Breed blame-game: banning Pit Bulls won’t work

Four year-old Ayen Chol died after being attacked by a neighbour’s pit bull cross (AFP PHOTO/William WEST)

The recent death of four year-old, Ayen Chol from a pit bull attack has again prompted calls to ban the breed.

But instead of focusing on a particular breed, or responding to single events as they occur, and reacting emotively, we need to systematically examine all of the circumstances surrounding dog bite incidents. We need better data and reporting, and better education for parents, dog owners and the general public on how best to avoid a dog bite incident.

How many dog attacks are there?

The full extent of dog bite injury in Australia is difficult to measure as there are no reporting requirements.

There are data available on deaths. Hospital-treated dog bite injury is available through emergency department presentation data and hospital admissions data. But comprehensive data on medical practitioner treated injury and non-medically treated injury are not available.

Until the recent tragic death of Ayen Chol, no dog bite related deaths in Victoria have been attributed to a dog identified as a pit bull or pit bull cross.

My ongoing research has found that since 1979, there have been over 33 dog bite related deaths in Australia, 11 of these in Victoria. Only one other dog involved in a death in Australia has previously been described as a pit bull cross dog.

Pit Bull confusion

In Australia, the word “pit bull” has loosely been used to describe purebred American Pit Bull Terriers or crosses. In other parts of the world, it is more often used as a generalised description to describe a type of dog, such as one might use the terms gundog or spaniel.

In the United States, the term is used to describe the American Pit Bull Terrier, American Staffordshire Terrier, English Bull Terrier, English Staffordshire Bull Terrier, Bulldogs, crosses of them and any dog that looks anything like any of those breeds.

The owners of Staffordshire Bull Terriers in Australia may be surprised to hear that their breed is banned in many parts of the world.

One of the Pit Bull breeds – an American Pit Bull Terrier.

More information needed

Within Australia there are no reliable statistics available on the breed of dogs involved in attacks mainly because breed identification based on the appearance of a dog is likely to be inaccurate, even when experienced observers are involved.

It is also possible that a dog may look like a pit bull type dog when it is not. Even if breed identification was reliable, accurate breed denominator data are not available to allow estimation of breed-specific bite injury rates.

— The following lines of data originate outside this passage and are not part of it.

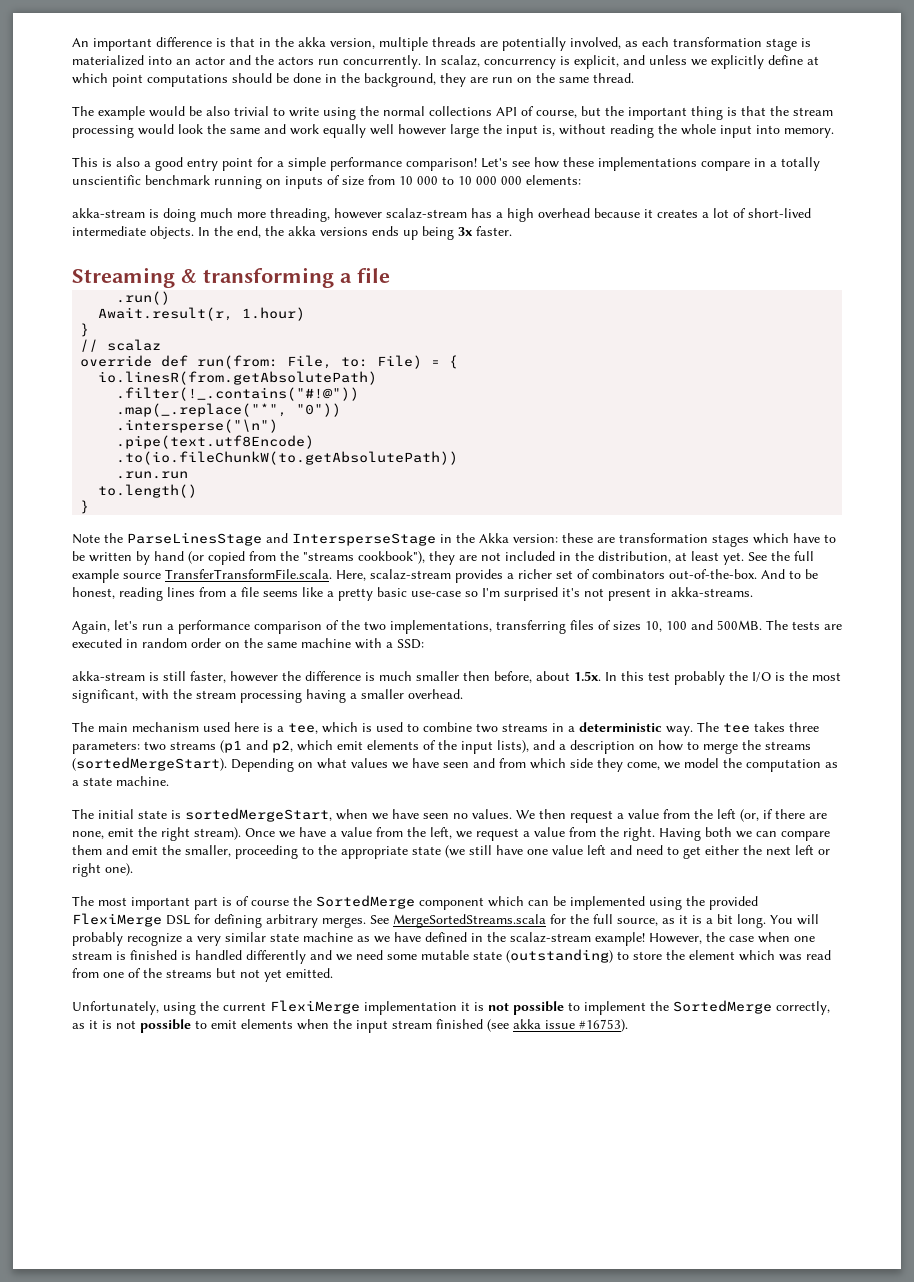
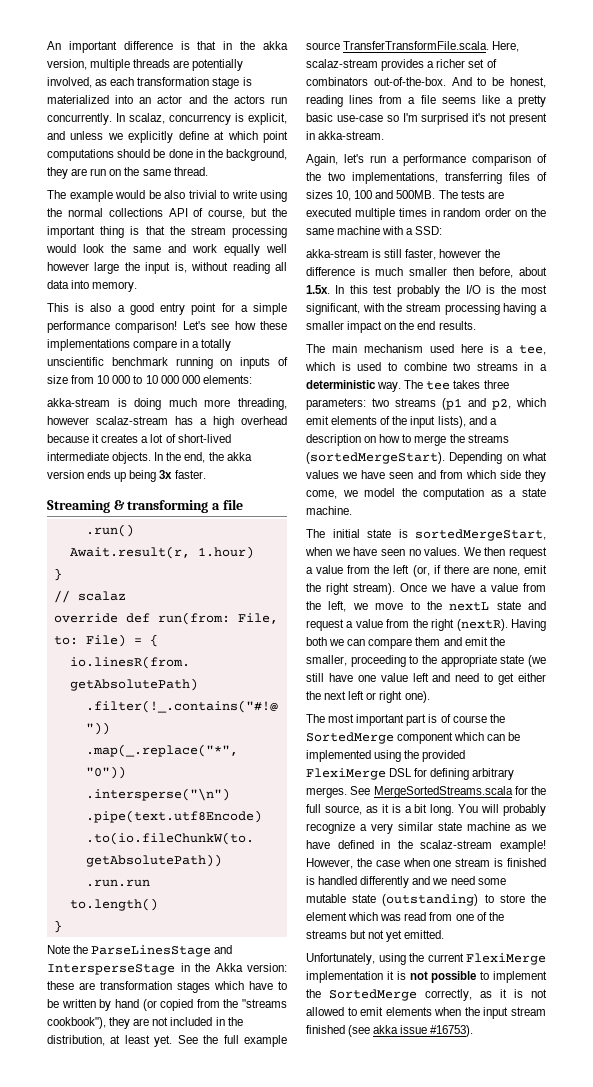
[658,124,752,138] the whole input -> [275,262,287,271] [47,280,69,289] all data
[320,227,368,236] versions -> [47,470,84,479] version
[671,587,753,597] akka-streams. -> [318,131,385,140] akka-stream.
(122, 643) none -> [354,208,427,220] multiple times
[408,689,463,699] overhead. -> [347,321,476,333] impact on the end results.
[476,827,655,841] request a value from the right. -> [375,601,546,611] [306,619,508,631] move to the nextL state and request a value from the right (nextR).
[140,1019,191,1033] possible -> [306,1007,344,1016] allowed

There is no scientifically sound evidence to suggest that the targeted breeds feature disproportionally in dog bite injury statistics.

Breed confusion would make a ban difficult

If you cannot reliably identify a dog’s breed background (and cross breed dogs add a further dimension), laws targeting breeds will never work, regardless of whether you think the original justification is valid.

The issue of breed identification in dog attacks is further complicated, and errors potentially increased, by reliance on media reports for breed identification.

Selective and sensationalistic reporting by the media may also misrepresent the role of breed in dog bite injury, as well as potentially encouraging irresponsible ownership. This frames the issue as a breed problem when, in fact, it isn’t a breed problem but a human problem.

It is also possible that case detection bias exists with victims of some breeds more likely to report bite incidents. This may result in spurious association between biting and those breeds. Some biting dogs are misidentified as being of a particular breed or type because “they are the ones that bite”.

Protecting children

Knee-jerk reactions by governments do not tend to create good public policy. We do not need any more laws or restrictions that are doomed to failure from the onset. We need a strategy based on the best research evidence that we have to hand.

Breed bans simply do not address other recurrent patterns associated with dog attacks such as irresponsible or uneducated dog ownership.

Measures taken need to address human ownership practices, as dogs of many breeds and crosses feature in dog attacks. No single, or even group of breeds, have been shown to account for the majority of dog attacks in Australia.

The best way to prevent children being injured is to have approach that considers all possible factors, as is the case with almost every other injury issue.

This approach should include strategies targeted towards the general public, dog owners, parents and dogs. Enforcement of existing control and leash laws and education and knowledge will help. It is important children are supervised with dogs. These essential measures will enhance responsible ownership of any breed or cross breed.